EXERCISE MATERIALS: Begin

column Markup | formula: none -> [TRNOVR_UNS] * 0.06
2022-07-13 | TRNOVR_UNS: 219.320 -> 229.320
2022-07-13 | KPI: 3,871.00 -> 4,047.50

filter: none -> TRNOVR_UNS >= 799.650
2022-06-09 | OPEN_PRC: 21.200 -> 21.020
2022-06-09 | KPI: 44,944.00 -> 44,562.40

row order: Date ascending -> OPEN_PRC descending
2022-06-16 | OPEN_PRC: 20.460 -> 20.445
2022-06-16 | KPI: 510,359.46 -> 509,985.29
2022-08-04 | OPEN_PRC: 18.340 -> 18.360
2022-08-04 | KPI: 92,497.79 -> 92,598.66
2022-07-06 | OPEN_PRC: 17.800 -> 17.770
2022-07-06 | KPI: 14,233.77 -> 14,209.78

EXERCISE MATERIALS: End

▶ DIRECTIONS FOR THIS TASK
From the line that contains "2022-06-16 | KPI: 510,359.46 -> 509,985.29" down to the last line above, print each line exactly as it appears.

▶ ANSWER AREA
2022-06-16 | KPI: 510,359.46 -> 509,985.29
2022-08-04 | OPEN_PRC: 18.340 -> 18.360
2022-08-04 | KPI: 92,497.79 -> 92,598.66
2022-07-06 | OPEN_PRC: 17.800 -> 17.770
2022-07-06 | KPI: 14,233.77 -> 14,209.78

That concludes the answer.